We say that an RC model is universal if it can approximate an arbitrary system with arbitrary accuracy by training only the readout. Several studies have been performed on the approximation ability of RC models. Grigoryeva et al.¹⁴ studied an echo state network (ESN)¹, which is a typical RC model composed of an RNN reservoir and linear readout. Gonon et al.¹⁵ studied the three classes of RC models for stochastic inputs: one composed of a linear reservoir and polynomial readout, one composed of a state-affine reservoir and linear readout, and an ESN. They showed that each model can approximate any system with any accuracy. However, their results differ from the universality that we deal with in this paper. This is because, for each target system to be approximated, they must train both the readout and the reservoir. Fixing the reservoir regardless of the targets is the concept of RC, and by violating it, advantages such as the hardware implementation of the reservoir and reduction of the computational cost of training are lost.

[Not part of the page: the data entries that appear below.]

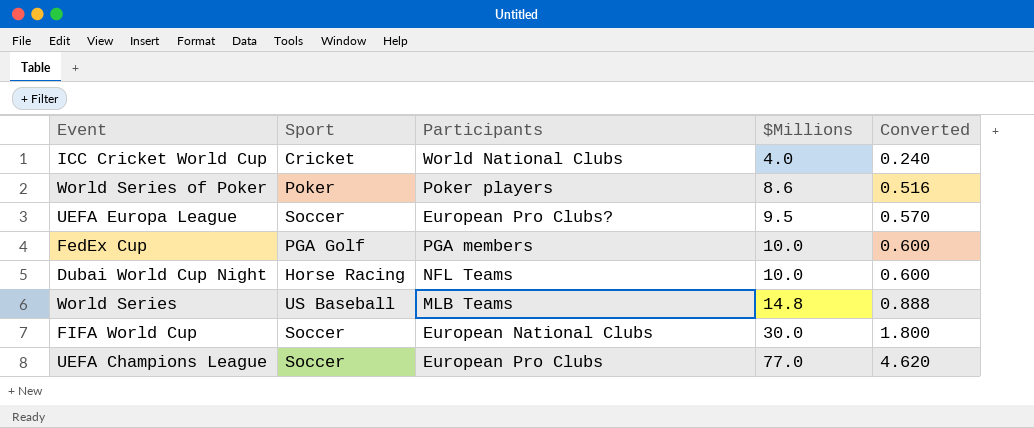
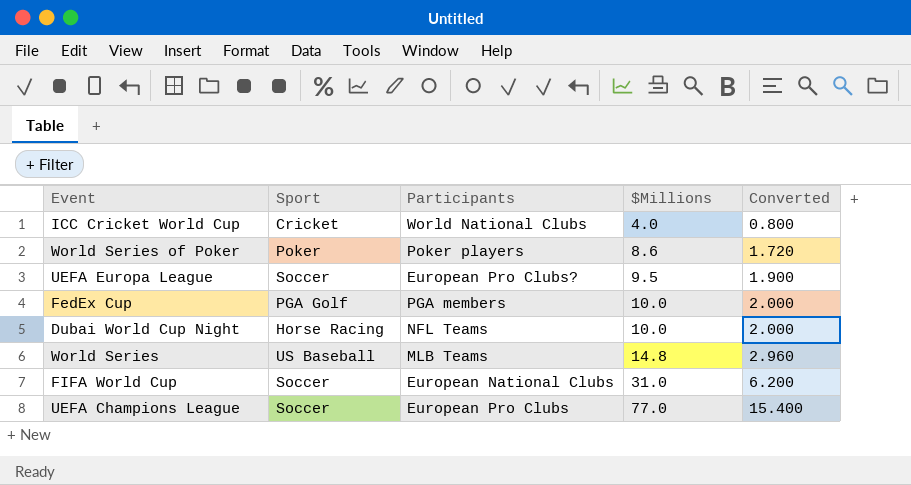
column Converted | formula: [$Millions] * 0.06 -> [$Millions] * 0.2
FIFA World Cup | $Millions: 30.0 -> 31.0

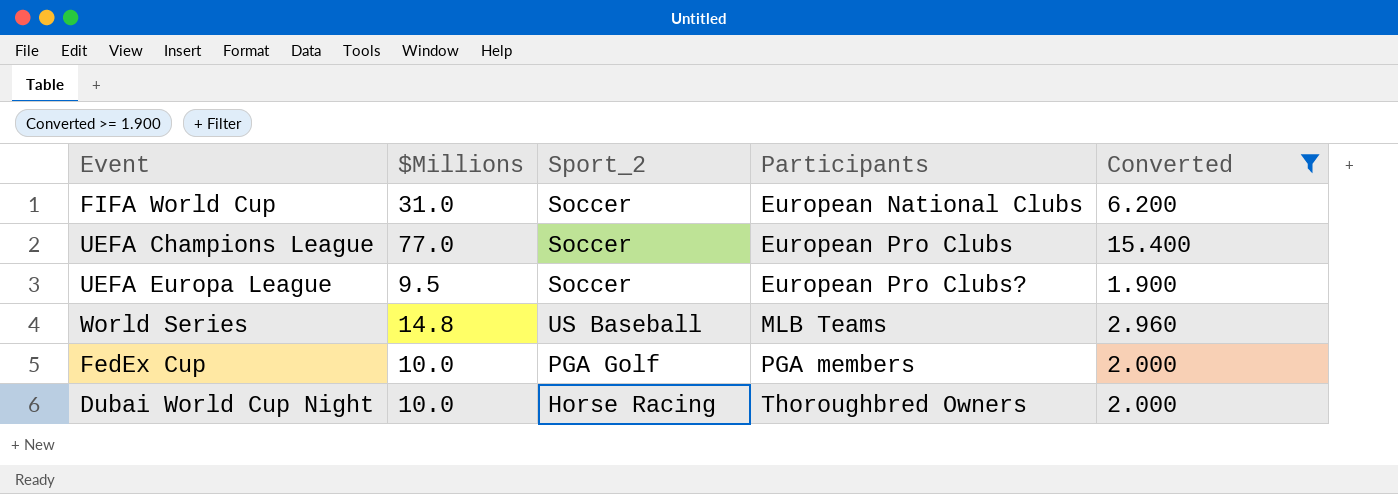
filter: none -> Converted >= 1.900
row order: $Millions ascending -> Participants ascending
column $Millions | position: 4 -> 2
column name: Sport -> Sport_2
Dubai World Cup Night | Participants: NFL Teams -> Thoroughbred Owners

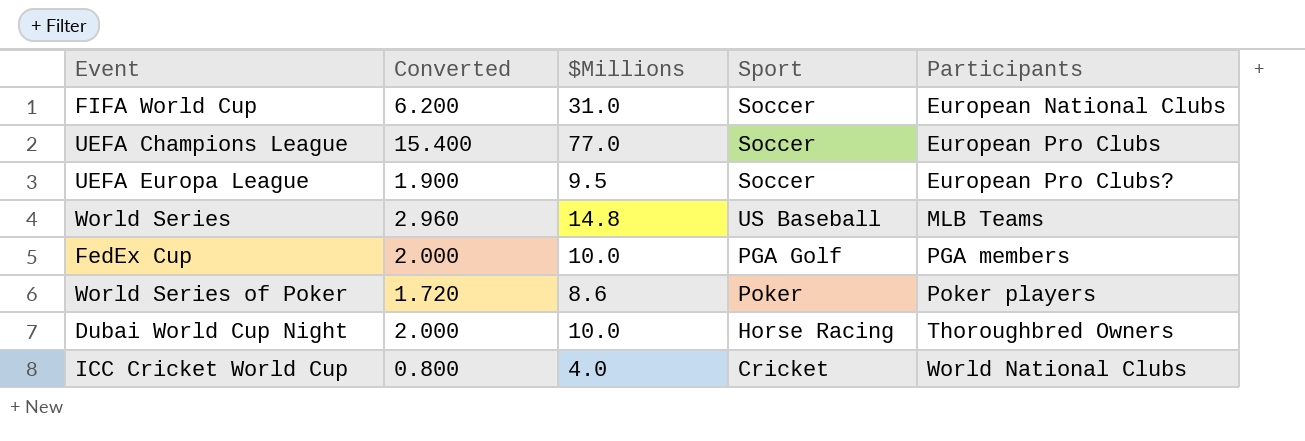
filter: Converted >= 1.900 -> none
column Converted | position: 5 -> 2
column name: Sport_2 -> Sport

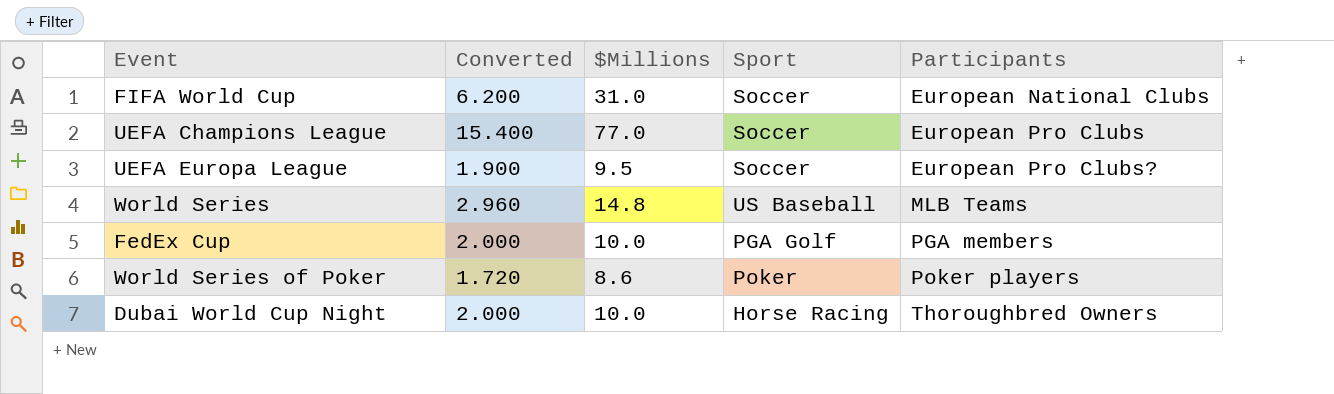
row ICC Cricket World Cup: 0.800 | 4.0 | Cricket | World National Clubs -> none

We say that a reservoir is universal if it makes the RC model universal. To the best of our knowledge, it is unknown whether a universal reservoir with a finite-dimensional output exists. This is an important problem because a reservoir’s output is finite in practice. The keys to solving this problem are the study of Maass et al.² and our recent study¹⁶. In each of these studies on continuous-time RC, a sufficient condition for a reservoir to be universal was proposed. They use a polynomial readout, evaluate the approximation error using the uniform norm, and assume that the target has fading memory. Fading memory means that if two inputs were close to each other in the recent past, the present outputs are also close. In^2,16, an m-output reservoir is represented as a set of m operators, which are maps between input functions and scalar-valued output functions. Therefore, we call a reservoir with a finite-dimensional output a finite reservoir. In², input and output functions of the operators are defined on the bi-infinite-time (BIT) interval ${\mathbb {R}}$. Hence, we call these operators BIT operators. Maass et al.² showed that a reservoir is universal if it has the separation property and operators in it have fading memory. In¹⁶, input and output functions of the operators are defined on the right-infinite-time (RIT) interval ${\mathbb {R}}_+=\left[ 0,\infty \right)$. Hence, we call these operators RIT operators. In¹⁶, we showed that a reservoir is universal if it has the neighborhood separation property (NSP) and the operators in it are bounded. However, it remains an open question whether there exists any finite reservoir satisfying those conditions^2,16.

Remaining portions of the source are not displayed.